No. You really have two separate CPUs on one chip. The nice thing about have two on one chip is that the logic required to couple them is also on that chip, so it's faster, less comlicated to build, potentially cheaper.
 
First its a dual core G5

with an elastice bus meaning its defaulted to 1GHz bus to 3GHz speed per core.

remember its elastice so the default is 1GHz bus meaning Apple can crank up the bus to 1.5GHz per core at 3GHz speeds. This is neither good or bad thing if Apple choses to crank up the speed great for us if not they will stick it in low portables and iMac.

Its also has PowerTune Enhanced so its going to control the processor speed equally amoung both cores. At top speed you are looking at 3GHz when you are surfing the net or typing a document it will drop the speed down, so all this means is that even though you are buying a 3GHz G5 makes good uses of it otherwise you are wasting your money. Or donate it to me
;) :D
 
more power! Great! Wait! so few really have that serious a need for that kind of power, software just isn't keeping up. More than that, c'mon! Apple's alreaedy got the graphics crowd, etc.

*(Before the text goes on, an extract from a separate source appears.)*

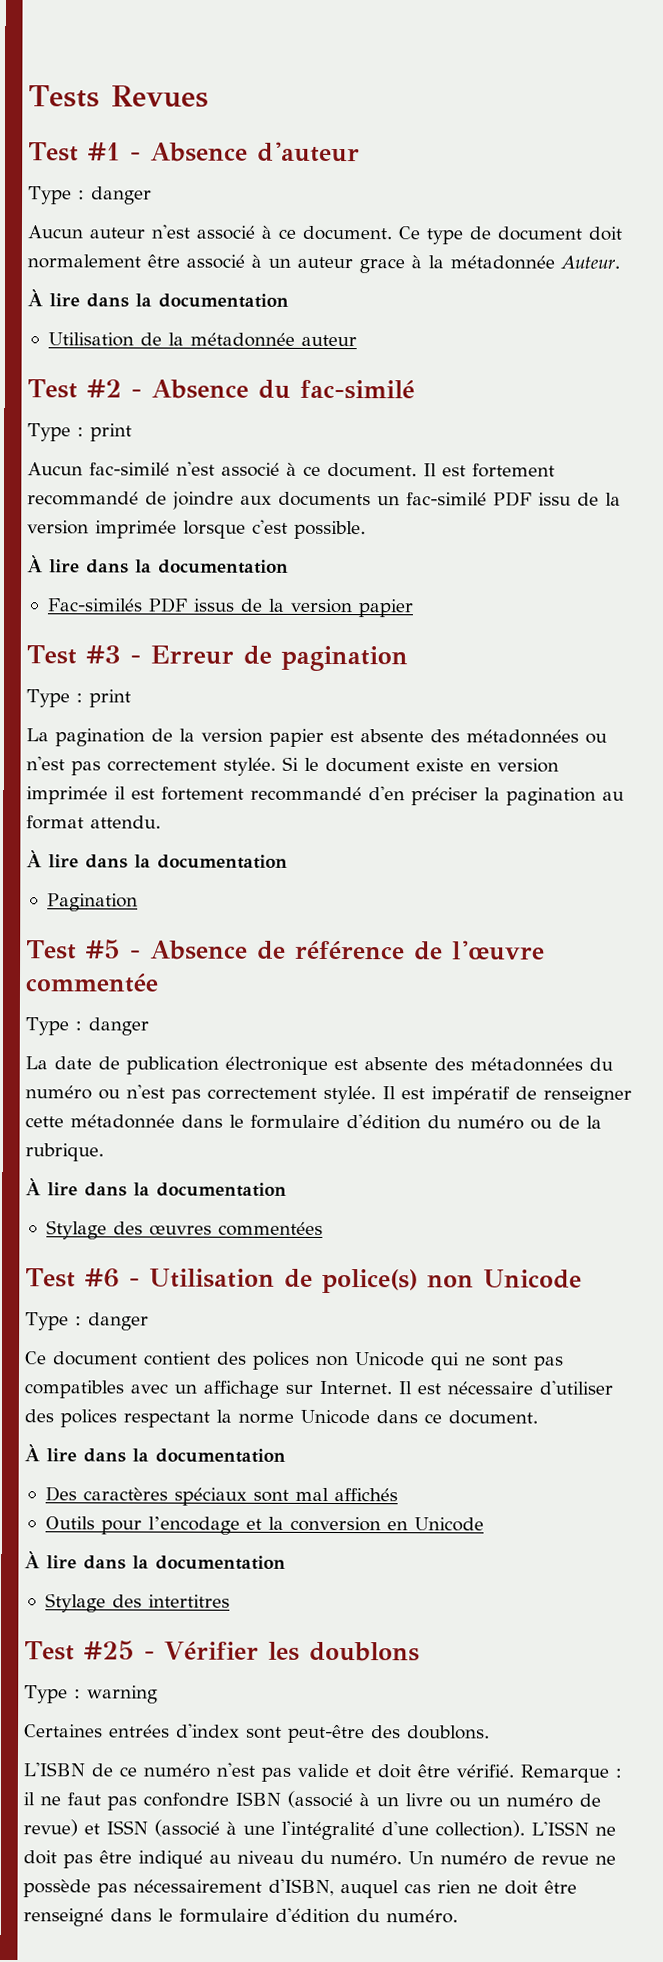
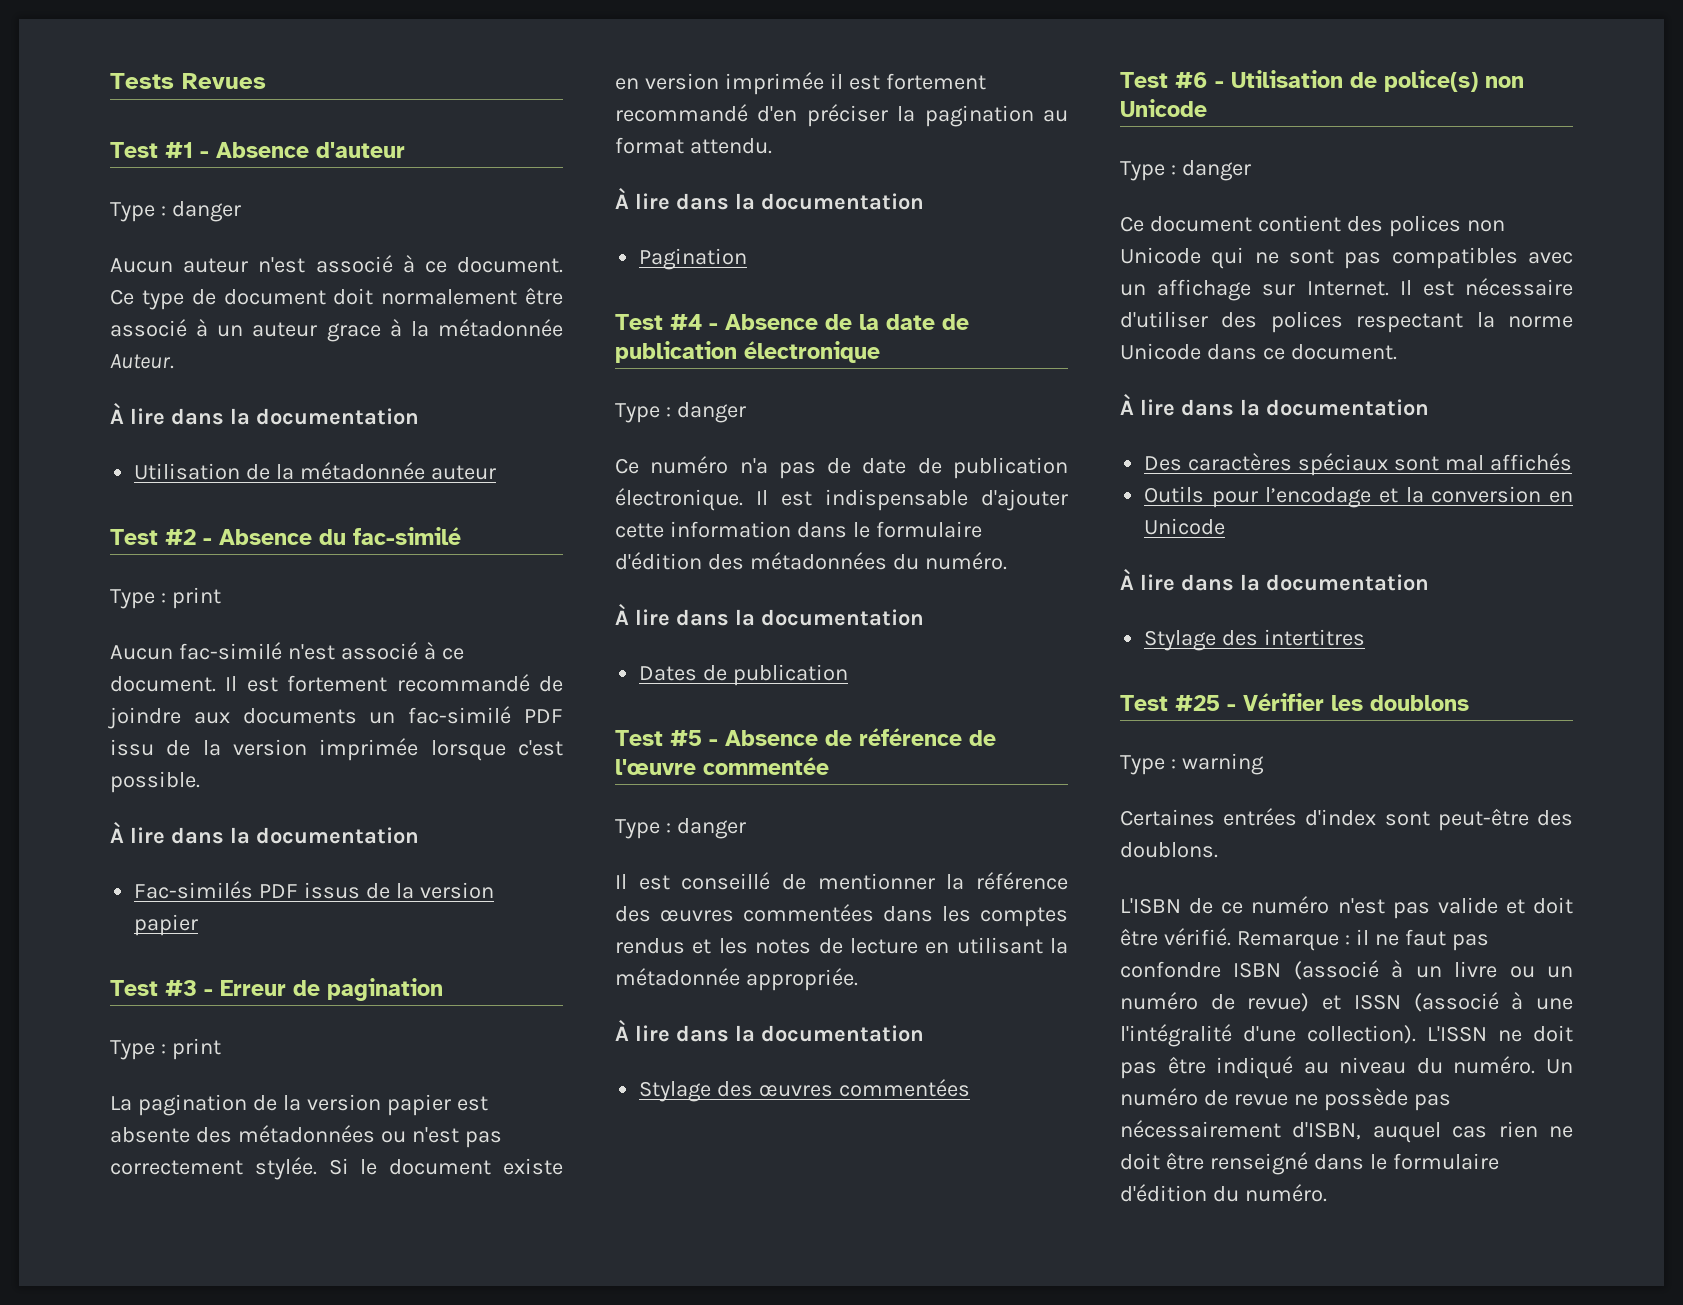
(138, 902) none -> [615,314,969,330] [615,341,880,363] [615,402,746,423] [615,456,1068,479] [615,488,1068,511] [615,521,982,538] [615,552,1007,570] [615,604,924,626] [639,664,849,686] // Test #4 - Absence de la date de publication électronique // Type : danger // Ce numéro n'a pas de date de publication électronique. Il est indispensable d'ajouter cette information dans le formulaire d'édition des métadonnées du numéro. // À lire dans la documentation // Dates de publication
[25,1056,613,1075] [25,1084,632,1105] [25,1114,602,1130] [25,1143,104,1162] La date de publication électronique est absente des métadonnées du numéro ou n'est pas correctement stylée. Il est impératif de renseigner cette métadonnée dans le formulaire d'édition du numéro ou de la rubrique. -> [615,872,1068,890] [615,904,1068,927] [615,937,1068,954] [615,968,858,991] Il est conseillé de mentionner la référence des œuvres commentées dans les comptes rendus et les notes de lecture en utilisant la métadonnée appropriée.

The only thing that will seriously get me oohing and aaahhing is something that majorly reduces heat and power consumption. Those are the biggest limiting factors now. Do those, and we've got the ability to do G5's in less than powermac, and not be pushing it, spending extra money on cooling, etc. If you do them really well, apple could actually makes some seriously awesome laptops, that don't make your palms sweat when browsing the web and that have awesome batterylife. B/c now, again, an ibook can handle most everybody's needs, but who wants a computer that, like my PB, I sometimes can hardly keep my hands on long enough to put in it's case, and runs out of power in a little more time than watching a DVD on it? What I want to hear is a G5 that can directly compete with a pentium M, and beat it.